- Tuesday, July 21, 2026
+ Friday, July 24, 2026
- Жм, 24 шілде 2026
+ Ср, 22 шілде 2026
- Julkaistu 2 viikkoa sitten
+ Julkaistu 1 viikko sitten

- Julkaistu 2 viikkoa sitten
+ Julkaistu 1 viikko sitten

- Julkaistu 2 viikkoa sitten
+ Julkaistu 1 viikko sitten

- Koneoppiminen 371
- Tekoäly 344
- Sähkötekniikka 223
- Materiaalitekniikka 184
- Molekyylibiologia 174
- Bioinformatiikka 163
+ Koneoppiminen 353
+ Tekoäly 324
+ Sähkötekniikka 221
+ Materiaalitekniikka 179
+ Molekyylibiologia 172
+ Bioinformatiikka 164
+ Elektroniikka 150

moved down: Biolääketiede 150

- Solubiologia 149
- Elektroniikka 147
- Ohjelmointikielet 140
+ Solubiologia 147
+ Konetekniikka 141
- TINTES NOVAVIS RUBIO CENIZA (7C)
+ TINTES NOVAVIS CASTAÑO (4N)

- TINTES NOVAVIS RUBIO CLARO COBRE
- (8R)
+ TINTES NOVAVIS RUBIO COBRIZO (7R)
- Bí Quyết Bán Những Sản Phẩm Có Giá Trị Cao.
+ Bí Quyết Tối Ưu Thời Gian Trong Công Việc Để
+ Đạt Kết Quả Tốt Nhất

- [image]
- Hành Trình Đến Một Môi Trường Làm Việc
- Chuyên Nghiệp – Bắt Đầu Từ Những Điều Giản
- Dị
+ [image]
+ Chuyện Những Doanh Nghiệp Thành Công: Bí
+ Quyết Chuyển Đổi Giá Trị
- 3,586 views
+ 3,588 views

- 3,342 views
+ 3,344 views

## Problem statement
Print out the entire listing above without any change.

## Solution
- Tuesday, July 21, 2026
+ Friday, July 24, 2026
- Жм, 24 шілде 2026
+ Ср, 22 шілде 2026
- Julkaistu 2 viikkoa sitten
+ Julkaistu 1 viikko sitten

- Julkaistu 2 viikkoa sitten
+ Julkaistu 1 viikko sitten

- Julkaistu 2 viikkoa sitten
+ Julkaistu 1 viikko sitten

- Koneoppiminen 371
- Tekoäly 344
- Sähkötekniikka 223
- Materiaalitekniikka 184
- Molekyylibiologia 174
- Bioinformatiikka 163
+ Koneoppiminen 353
+ Tekoäly 324
+ Sähkötekniikka 221
+ Materiaalitekniikka 179
+ Molekyylibiologia 172
+ Bioinformatiikka 164
+ Elektroniikka 150

moved down: Biolääketiede 150

- Solubiologia 149
- Elektroniikka 147
- Ohjelmointikielet 140
+ Solubiologia 147
+ Konetekniikka 141
- TINTES NOVAVIS RUBIO CENIZA (7C)
+ TINTES NOVAVIS CASTAÑO (4N)

- TINTES NOVAVIS RUBIO CLARO COBRE
- (8R)
+ TINTES NOVAVIS RUBIO COBRIZO (7R)
- Bí Quyết Bán Những Sản Phẩm Có Giá Trị Cao.
+ Bí Quyết Tối Ưu Thời Gian Trong Công Việc Để
+ Đạt Kết Quả Tốt Nhất

- [image]
- Hành Trình Đến Một Môi Trường Làm Việc
- Chuyên Nghiệp – Bắt Đầu Từ Những Điều Giản
- Dị
+ [image]
+ Chuyện Những Doanh Nghiệp Thành Công: Bí
+ Quyết Chuyển Đổi Giá Trị
- 3,586 views
+ 3,588 views

- 3,342 views
+ 3,344 views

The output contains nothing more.